I felt like I was on a film set there today. Whilst pointing out to you what used to be our doctors' surgery, "for when you were poorly Mummy?" an elderly lady on a bench who I hadn't noticed turned to us and said, "hello sunshine" to you and asked me, "did you grow up here dear?" It felt poignant. I'm not sure why.
We spent a couple of hours at, "your park from when you were small Mummy" and I felt right back at home. The trees, the air, the houses, so familiar. I wanted to wrap you into that feeling so that this wasn't a strange place to you. You ran around playing and proclaiming that "I love it here Mummy, it's lovely. I love your park from when you were small." That made me happy.
I sat on the hill watching you playing in the same little playhouse I used to sit in and resisted the urge to interrupt your chatter and play. I heard you serving fake tea to make-believe tea party goers and telling 'everyone' where they should be sitting. I think children need solitude sometimes and I try not to forget that and smother you with my ideas of how you should play. When you were ready you called me over to put you in the swing and push you "really, really high."

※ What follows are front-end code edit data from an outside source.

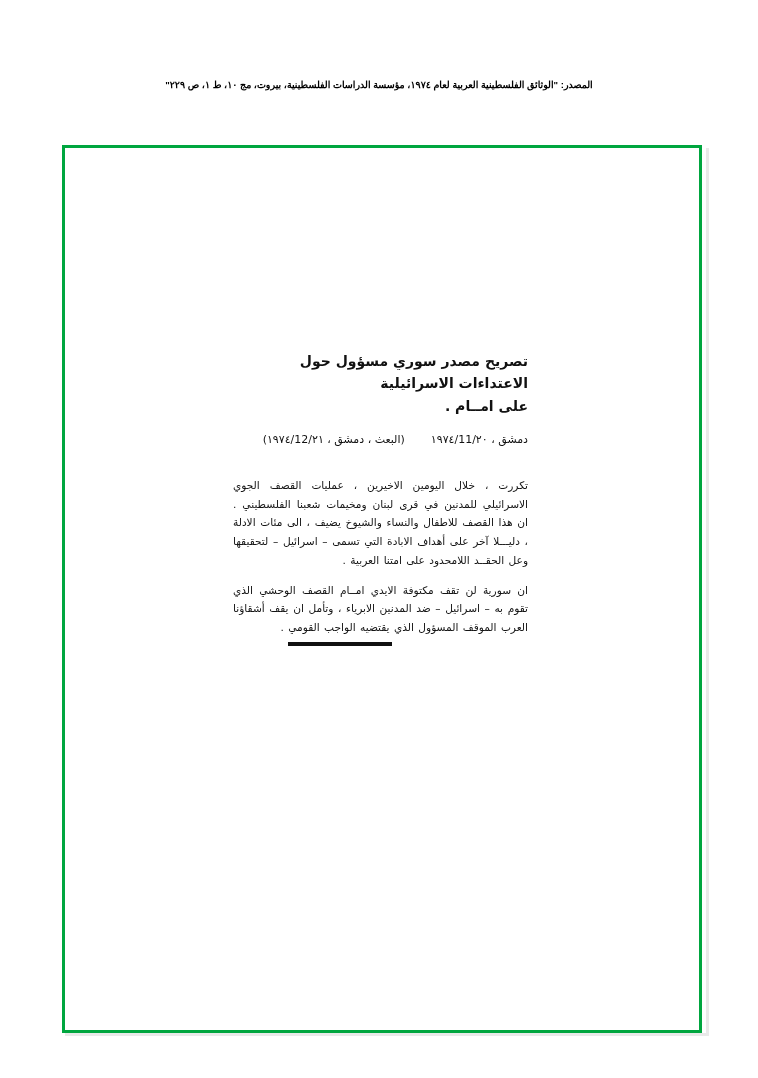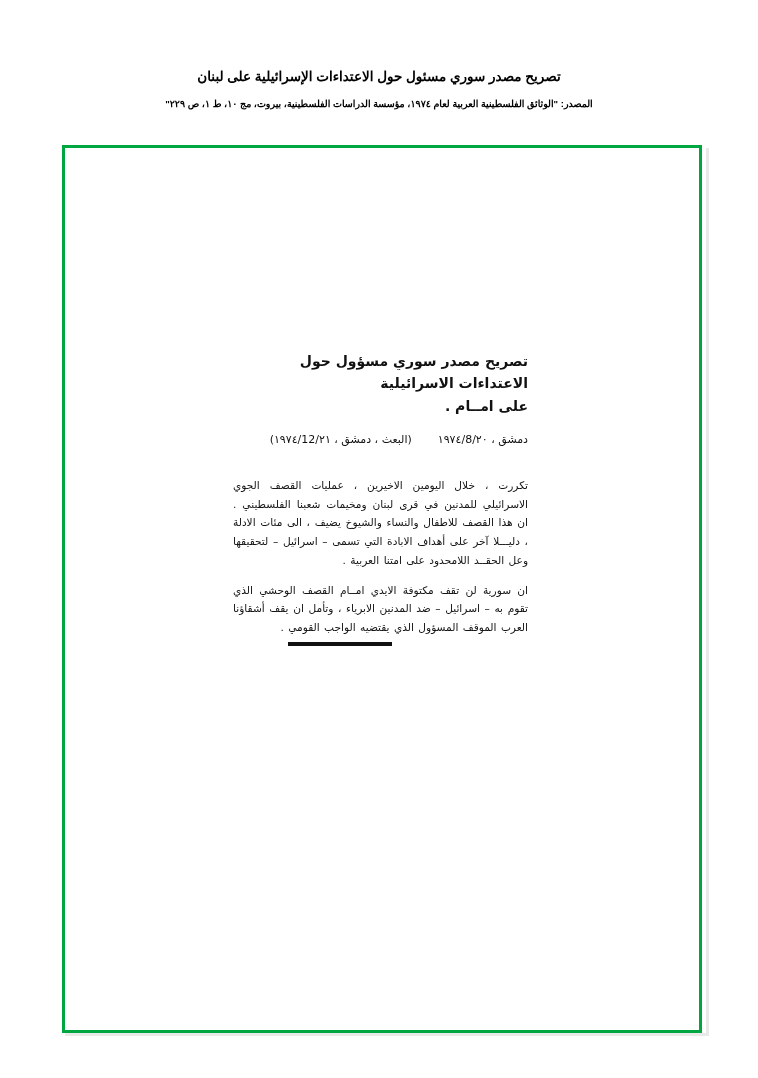--- a/index.html
+++ b/index.html
@@ -126,37 +126,36 @@
     height: 4px;
     background: #111111;
   }
 </style>
 </head>
 <body>
 
 <div class="page">
 
   <div class="header">
-    <div class="header-title">تصريح مصدر سوري مسئول حول الاعتداءات الإسرائيلية على لبنان</div>
     <div class="header-source">المصدر: "الوثائق الفلسطينية العربية لعام ١٩٧٤، مؤسسة الدراسات الفلسطينية، بيروت، مج ١٠، ط ١، ص ٢٢٩"</div>
   </div>
 
   <div class="doc-shadow"></div>
   <div class="doc-shadow-bottom"></div>
 
   <div class="doc-frame"></div>
 
   <div class="scan-body">
     <div class="scan-title">
       <span>تصريح مصدر سوري مسؤول حول الاعتداءات الاسرائيلية</span>
       <span class="line2">على امــام .</span>
     </div>
 
     <div class="scan-dateline">
-      <span class="place">دمشق ، ١٩٧٤/8/٢٠</span>
+      <span class="place">دمشق ، ١٩٧٤/11/٢٠</span>
       <span class="source">(البعث ، دمشق ، ١٩٧٤/12/٢١)</span>
     </div>
 
     <p class="scan-para p1">تكررت ، خلال اليومين الاخيرين ، عمليات القصف الجوي الاسرائيلي للمدنين في قرى لبنان ومخيمات شعبنا الفلسطيني . ان هذا القصف للاطفال والنساء والشيوخ يضيف ، الى مئات الادلة ، دليـــلا آخر على أهداف الابادة التي تسمى – اسرائيل – لتحقيقها وعل الحقــد اللامحدود على امتنا العربية .</p>
     <p class="scan-para p2">ان سورية لن تقف مكتوفة الايدي امــام القصف الوحشي الذي تقوم به – اسرائيل – ضد المدنين الابرياء ، وتأمل ان يقف أشقاؤنا العرب الموقف المسؤول الذي يقتضيه الواجب القومي .</p>
   </div>
 
   <div class="scan-rule"></div>
 
 </div>

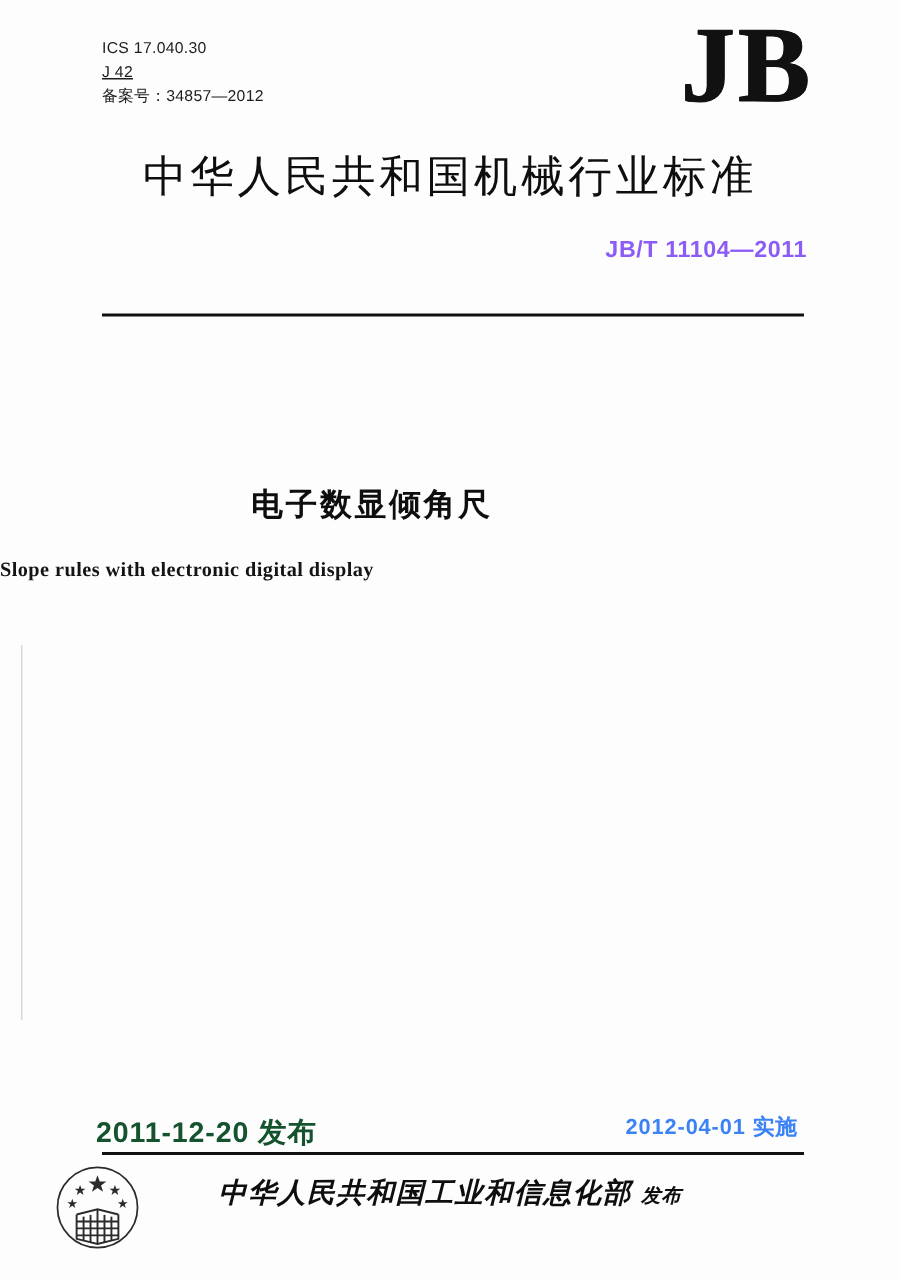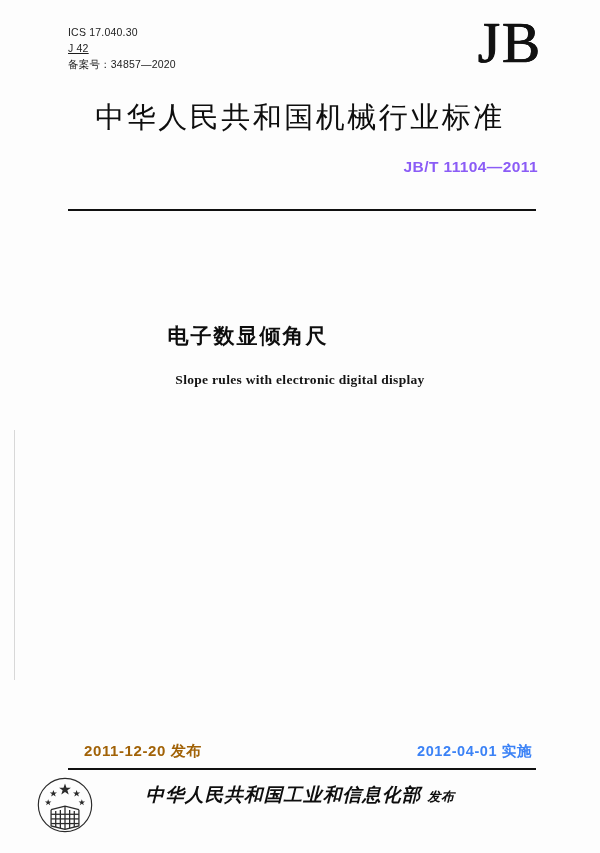--- a/index.html
+++ b/index.html
@@ -38,22 +38,22 @@
   }
   .code-ics { font-size: 10.5px; }
   .code-j { font-size: 10.5px; text-decoration: underline; }
   .code-record { font-size: 10.5px; }
 
   .jb-logo {
     position: absolute;
     top: 12px;
     right: 58px;
     font-family: "Liberation Serif", serif;
-    font-weight: normal;
-    font-size: 57px;
+    font-weight: bold;
+    font-size: 72px;
     line-height: 62px;
     letter-spacing: 2px;
     color: #111;
     -webkit-text-stroke: 0.6px #111;
     text-shadow: 0.6px 0 0 #2a2a2a, -0.4px 0 0 #2a2a2a;
   }
 
   
   .std-title {
     position: absolute;
@@ -99,21 +99,21 @@
     font-weight: bold;
     font-size: 21px;
     letter-spacing: 2px;
     color: #0e0e0e;
   }
   .doc-title-en {
     position: absolute;
     top: 372px;
     left: 0;
     width: 600px;
-    text-align: center;
+    text-align: left;
     font-family: "Liberation Serif", serif;
     font-weight: bold;
     font-size: 13.5px;
     letter-spacing: 0.3px;
     color: #141414;
   }
 
   
   .scan-line {
     position: absolute;
@@ -121,26 +121,26 @@
     left: 14px;
     width: 1px;
     height: 250px;
     background: #d8d8d8;
   }
 
   
   .date-issue {
     position: absolute;
     top: 742px;
-    left: 84px;
-    font-family: "Liberation Sans", sans-serif;
-    font-weight: bold;
-    font-size: 15px;
+    left: 64px;
+    font-family: "Liberation Sans", sans-serif;
+    font-weight: bold;
+    font-size: 19px;
     letter-spacing: 0.6px;
-    color: #a16207;
+    color: #14532d;
   }
   .date-impl {
     position: absolute;
     top: 742px;
     right: 68px;
     font-family: "Liberation Sans", sans-serif;
     font-weight: bold;
     font-size: 14.5px;
     letter-spacing: 0.6px;
     color: #3b82f6;
@@ -184,21 +184,21 @@
   }
 </style>
 </head>
 <body>
 
 <div class="page">
 
   <div class="header-codes">
     <div class="code-ics">ICS 17.040.30</div>
     <div class="code-j">J 42</div>
-    <div class="code-record">备案号：34857—2020</div>
+    <div class="code-record">备案号：34857—2012</div>
   </div>
 
   <div class="jb-logo">JB</div>
 
   <div class="std-title">中华人民共和国机械行业标准</div>
 
   <div class="std-number">JB/T 11104—2011</div>
 
   <div class="rule-top"></div>
 

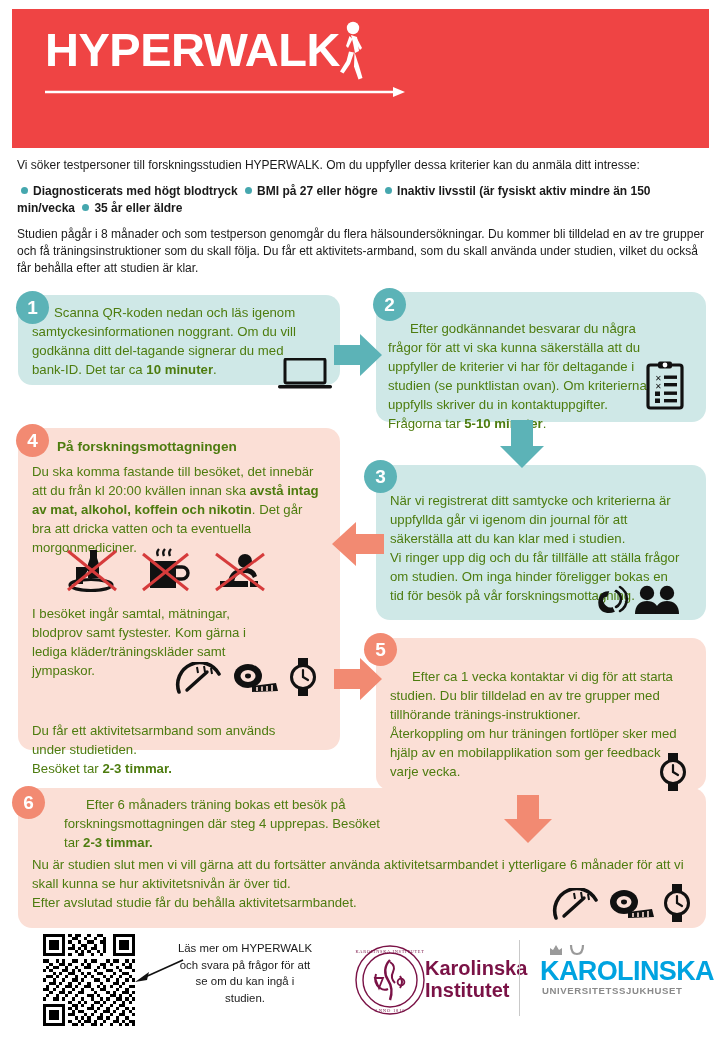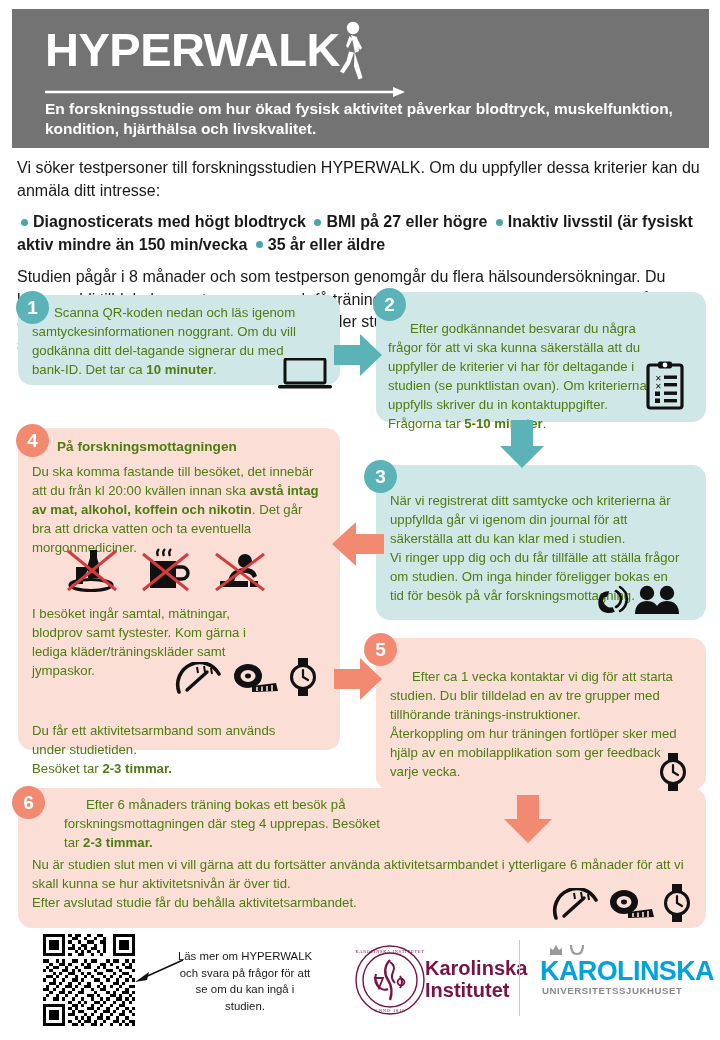--- a/index.html
+++ b/index.html
@@ -7,41 +7,41 @@
     width:720px;height:1040px;
     background:#ffffff;
     font-family:"Liberation Sans", sans-serif;
     color:#1a1a1a;
     overflow:hidden;
     position:relative;
   }
   
   .header{
     position:absolute;left:12px;top:9px;width:697px;height:139px;
-    background:#737373;
+    background:#ef4444;
     box-sizing:border-box;
   }
   .hw-title{
     position:absolute;left:33px;top:17px;
     font-size:47px;font-weight:bold;letter-spacing:-0.5px;
     color:#ffffff;line-height:1;
   }
   .walker{position:absolute;left:317px;top:12px;width:46px;height:64px;}
   .arrow-rule{
     position:absolute;left:33px;top:78px;width:360px;height:10px;
   }
   .hw-sub{
     position:absolute;left:33px;top:90px;width:630px;
     font-size:15.5px;font-weight:bold;color:#ffffff;line-height:1.32;
   }
 
   
   .intro{
     position:absolute;left:17px;top:157px;width:690px;
-    font-size:16px;line-height:1.42;color:#1a1a1a;
+    font-size:12px;line-height:1.42;color:#1a1a1a;
   }
   .intro p{margin:0 0 9px 0;}
   .crit{margin:0 0 9px 0;line-height:1.42;font-weight:bold;}
   .dot{
     display:inline-block;width:7px;height:7px;border-radius:50%;
     background:#45a7ae;vertical-align:middle;margin:0 5px 2px 4px;
   }
 
   
   .box{position:absolute;border-radius:14px;box-sizing:border-box;}
@@ -65,21 +65,21 @@
 
   
   .arrw{position:absolute;z-index:4;}
 
   .icon{position:absolute;z-index:5;}
 
   
   .qr{position:absolute;left:43px;top:934px;width:92px;height:92px;}
   .qr-cap{
     position:absolute;left:175px;top:940px;width:140px;
-    font-size:11.4px;line-height:1.45;text-align:center;color:#1a1a1a;margin-top:8px;
+    font-size:11.4px;line-height:1.45;text-align:center;color:#1a1a1a;
   }
   .qr-arrow{position:absolute;left:133px;top:958px;width:52px;height:26px;}
   .ki-text{
     position:absolute;left:425px;top:958px;
     font-size:20px;font-weight:bold;color:#7a1246;line-height:1.08;
   }
   .divider{
     position:absolute;left:519px;top:940px;width:1px;height:76px;background:#c9c9c9;
   }
   .kus-word{
@@ -104,21 +104,20 @@
     <path d="M20.5 15 L17 25 L19 27 L23.5 18 Z" fill="#fff"></path>
     <path d="M25.5 31 L30 45 L33.5 57 L29.5 58.5 L25 45.5 Z" fill="#fff"></path>
     <path d="M25 31.5 L21 43 L14.5 52.5 L11 50.5 L17.5 40 L20 30.5 Z" fill="#fff"></path>
   </svg>
 
   <svg class="arrow-rule" viewBox="0 0 360 10">
     <line x1="0" y1="5" x2="348" y2="5" stroke="#ffffff" stroke-width="2.4"></line>
     <polygon points="348,0 360,5 348,10" fill="#ffffff"></polygon>
   </svg>
 
-  <div class="hw-sub">En forskningsstudie om hur ökad fysisk aktivitet påverkar blodtryck, muskelfunktion, kondition, hjärthälsa och livskvalitet.</div>
 </div>
 
 <div class="intro">
   <p>Vi söker testpersoner till forskningsstudien HYPERWALK. Om du uppfyller dessa kriterier kan du anmäla ditt intresse:</p>
   <div class="crit">
     <span class="dot"></span><span>Diagnosticerats med högt blodtryck</span>
     <span class="dot"></span><span>BMI på 27 eller högre</span>
     <span class="dot"></span><span>Inaktiv livsstil (är fysiskt aktiv mindre än 150 min/vecka</span>
     <span class="dot"></span><span>35 år eller äldre</span>
   </div>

I have this wish, desire, belief that it's right, whatever you choose to call it to try and help you to understand your roots, where you came from and who you are. I hope that being somewhere that was such a big part of me will help that process.
I had a lovely morning with you and my park and you have been talking about "Mummy's park from when she was small" all afternoon so I hope it was more than just a trip to the swings for you. I have lots more places to show you but we've got plenty of time.